ACTIVITY
Give back every line of the material below exactly, but no images.

GIVEN RECORDS
--------------------
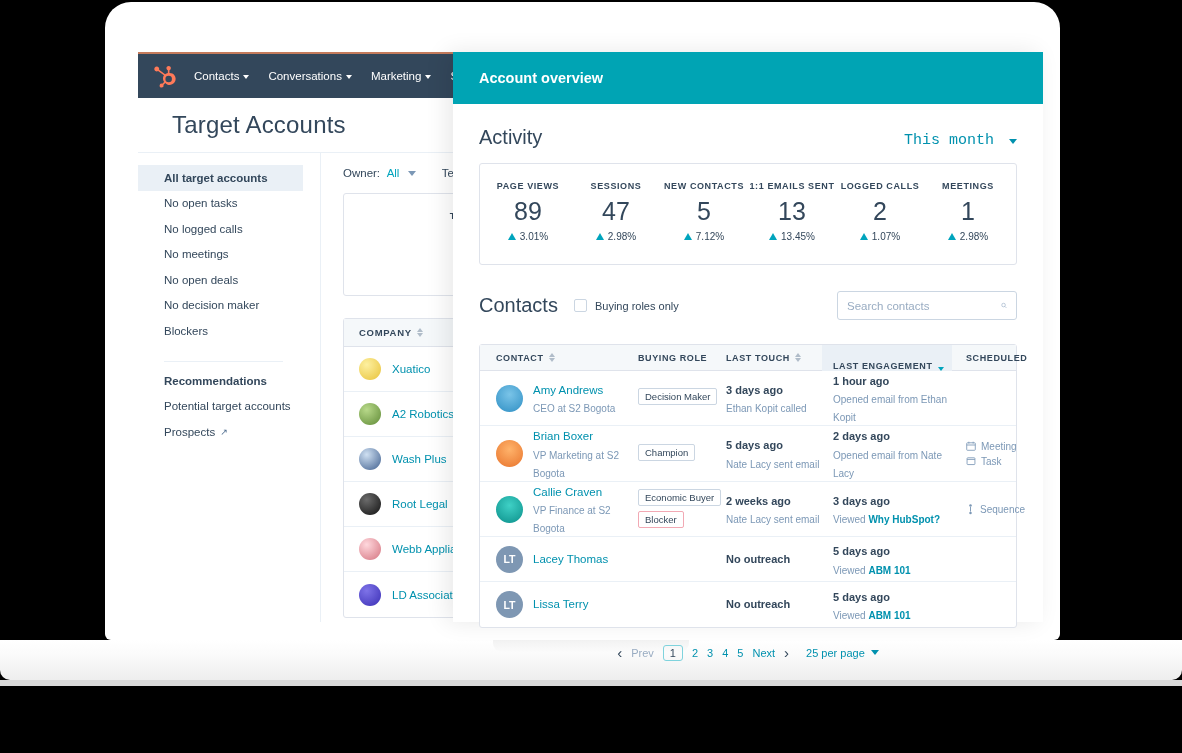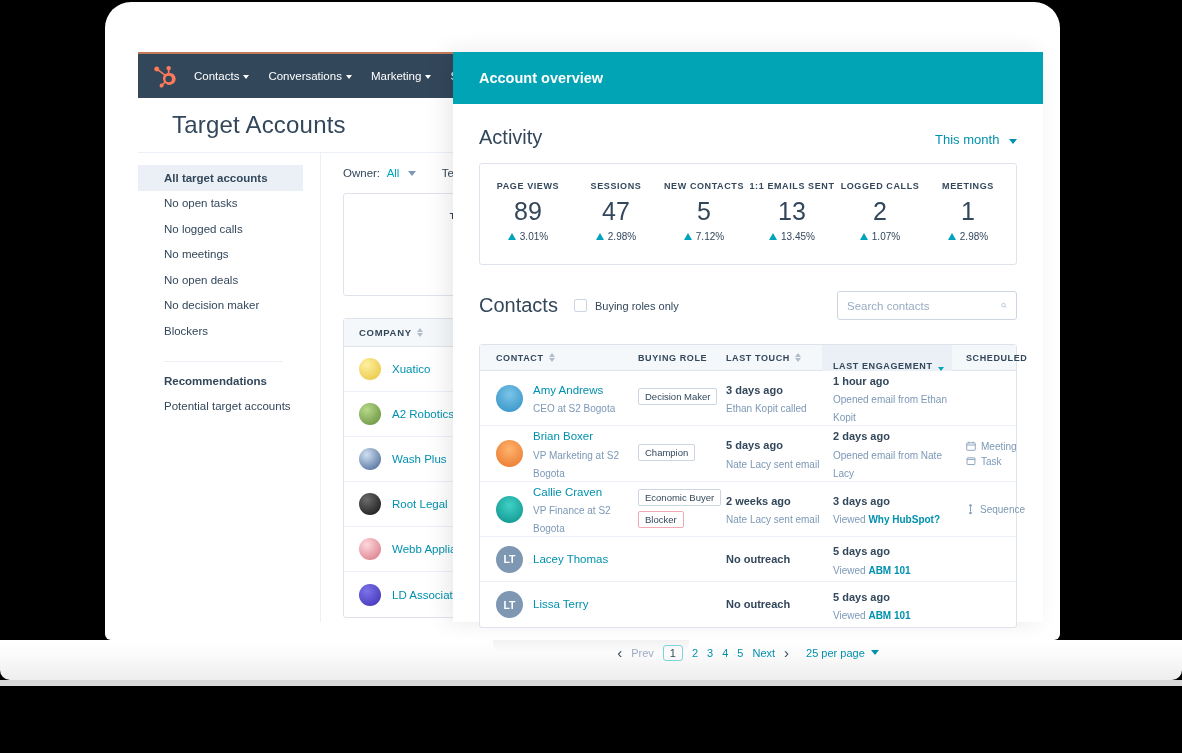"This month" .period { font-family: none -> Liberation Mono, monospace; font-size: 13px -> 15px }
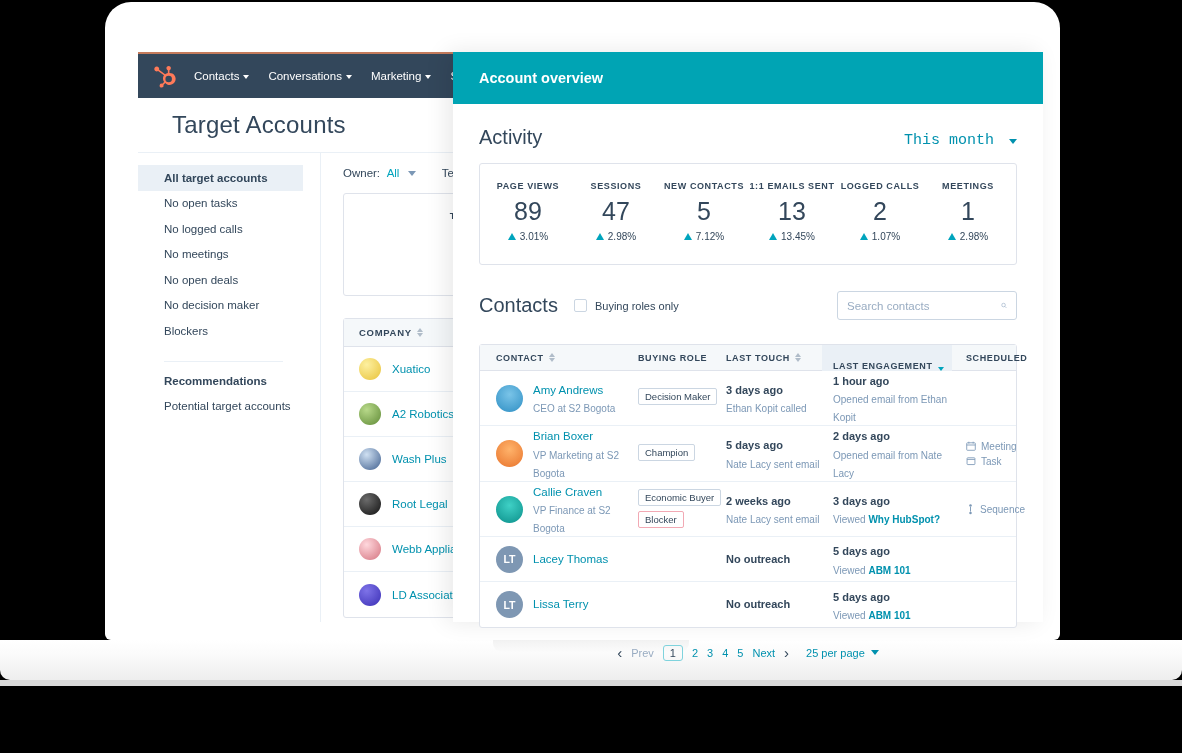"Prospects" div.rail-item { html: none -> <div> <span>Prospects</span> <span>↗</span> </div> }
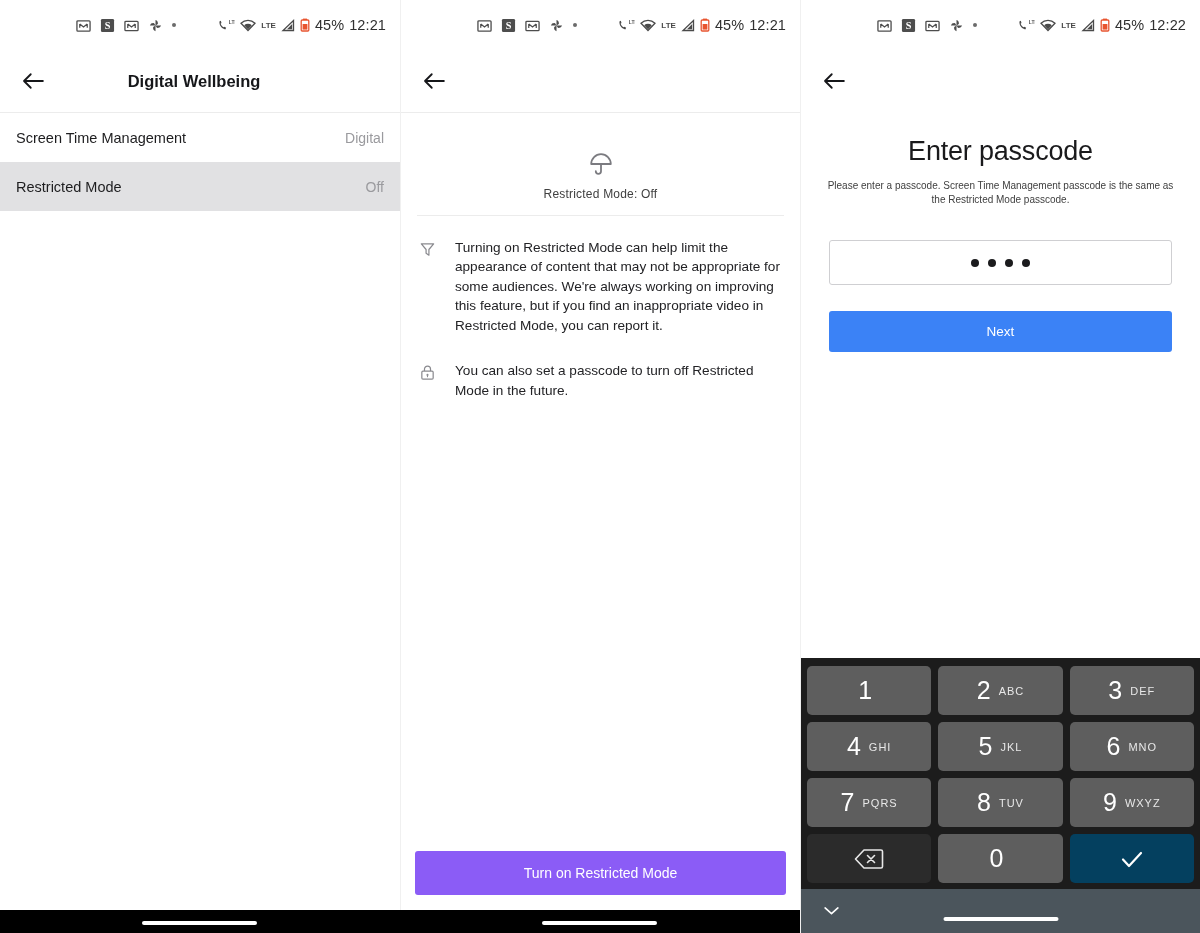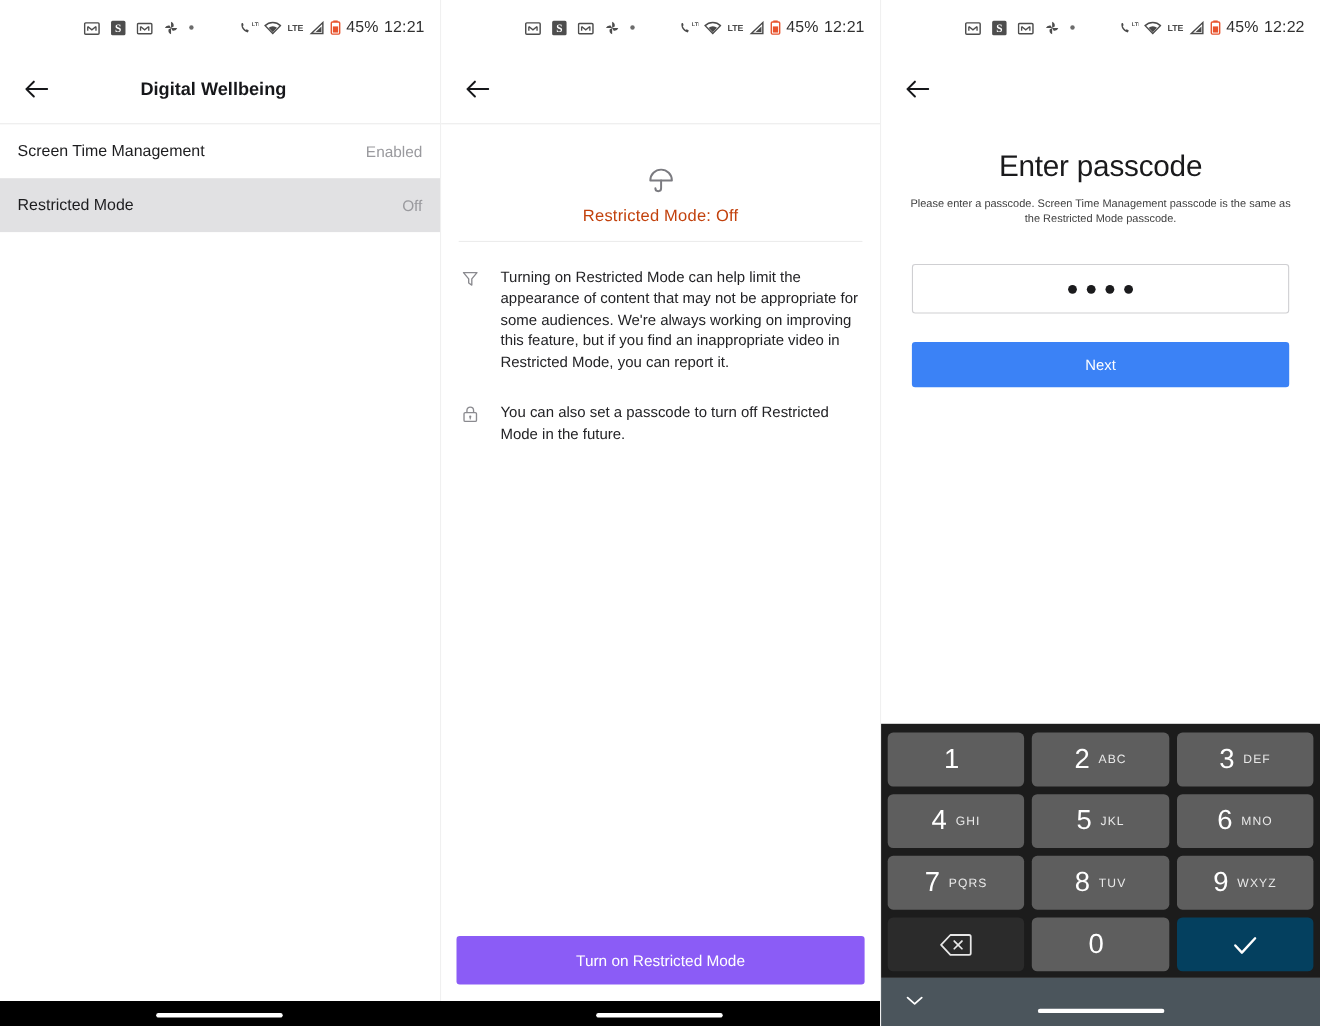"Enabled" span.row-value { text: Enabled -> Digital }
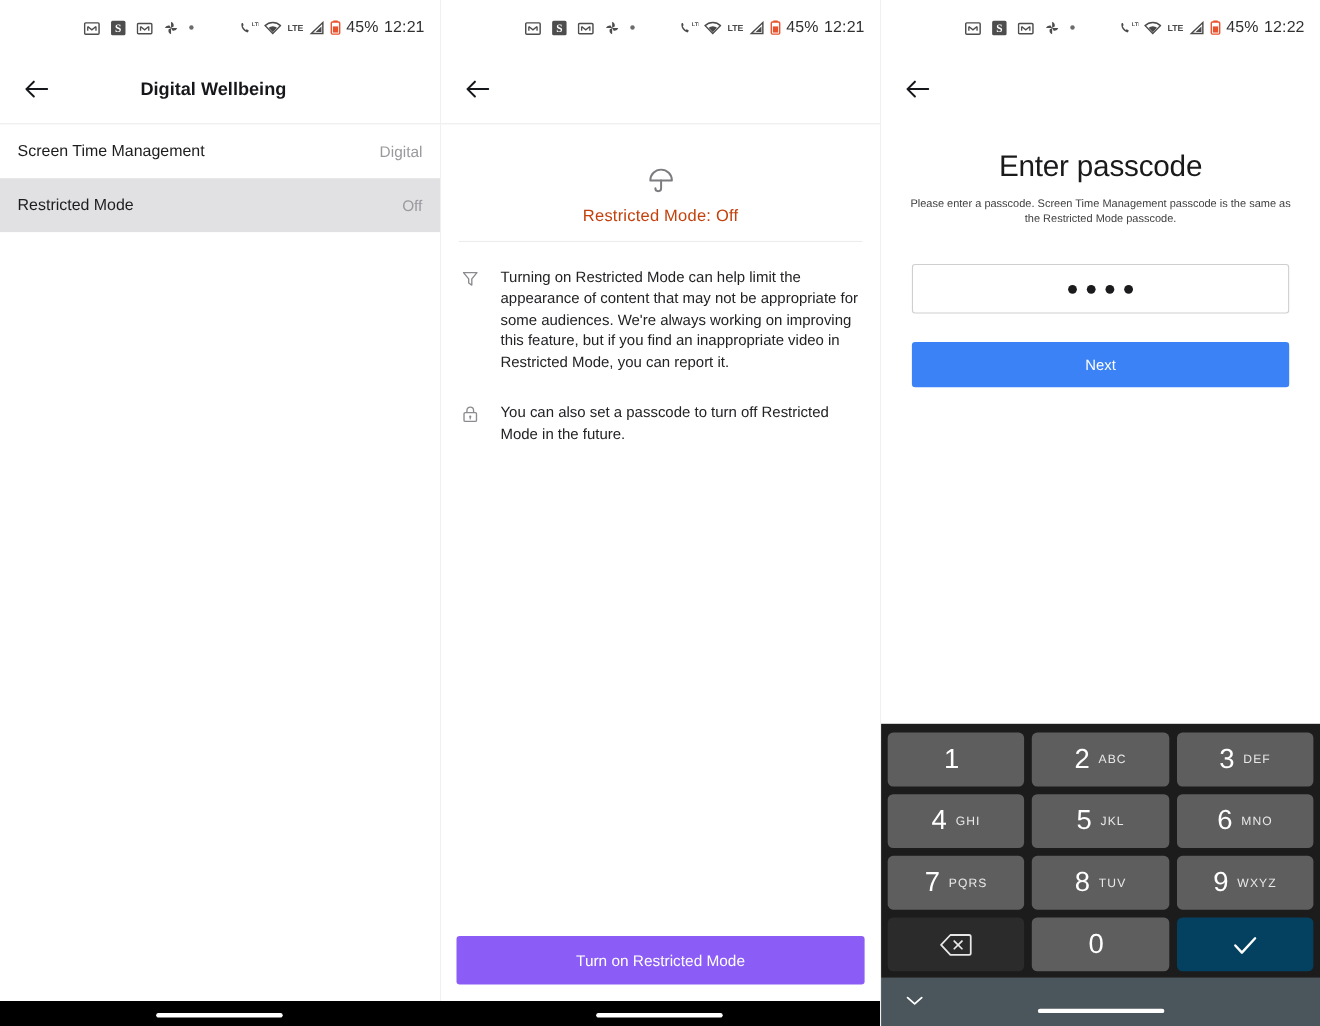"Restricted Mode: Off" .rm-title { color: #c2410c -> #404040; font-size: 15px -> 12px }
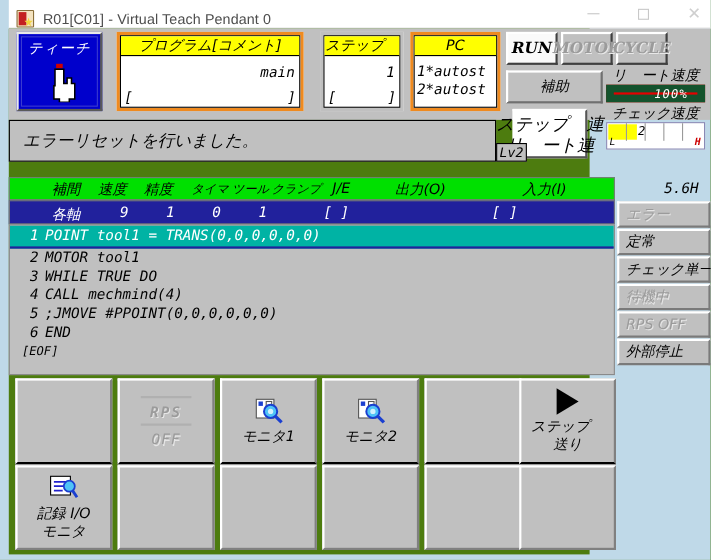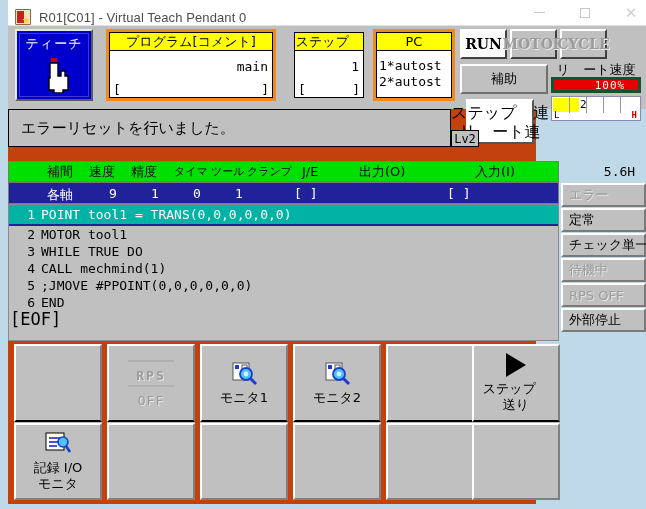"ティーチ" .pendant { background: #c2410c -> #4d7c0f; font-style: none -> italic }
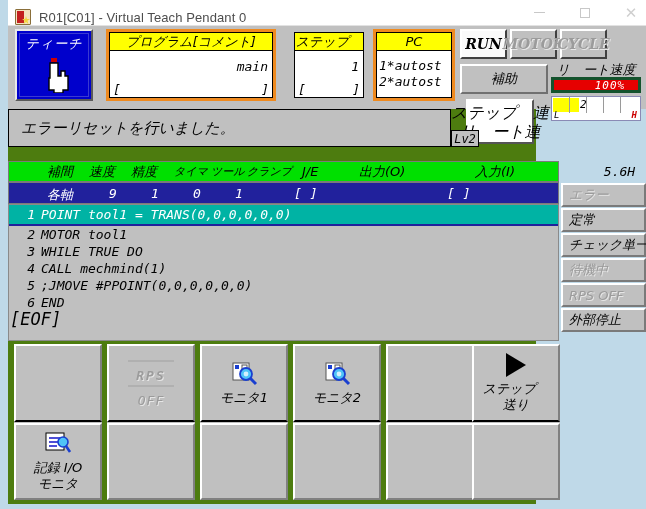"100%" .spd-bar { border: 3px solid #14532d -> 7px solid #14532d }
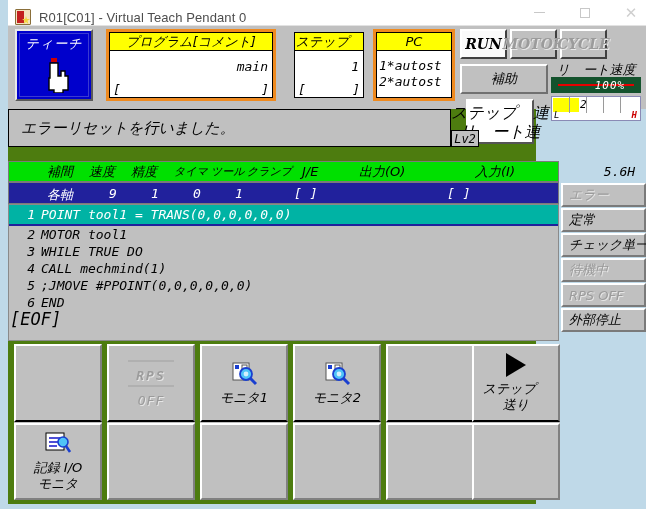"チェック速度" div.spd-label { html: none -> <div>チェック速度</div> }
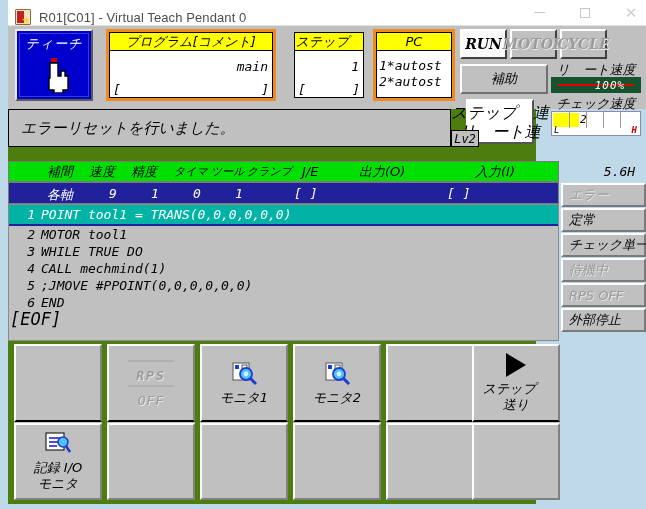"CALL mechmind(1)" span { text: 1 -> 4 }
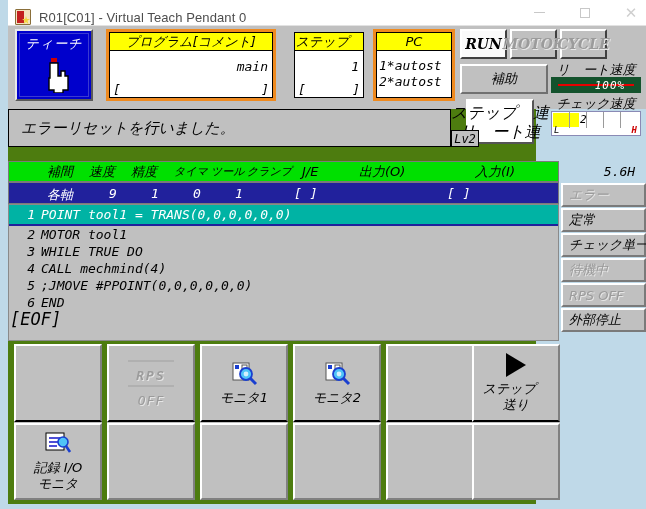"[EOF]" .eof { font-size: 17px -> 11px; padding-left: 1px -> 11px }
--------------------
COMPLETED EXERCISE
"This month" .period { font-family: none -> Liberation Mono, monospace; font-size: 13px -> 15px }
"Prospects" div.rail-item { html: none -> <div> <span>Prospects</span> <span>↗</span> </div> }
"Enabled" span.row-value { text: Enabled -> Digital }
"Restricted Mode: Off" .rm-title { color: #c2410c -> #404040; font-size: 15px -> 12px }
"ティーチ" .pendant { background: #c2410c -> #4d7c0f; font-style: none -> italic }
"100%" .spd-bar { border: 3px solid #14532d -> 7px solid #14532d }
"チェック速度" div.spd-label { html: none -> <div>チェック速度</div> }
"CALL mechmind(1)" span { text: 1 -> 4 }
"[EOF]" .eof { font-size: 17px -> 11px; padding-left: 1px -> 11px }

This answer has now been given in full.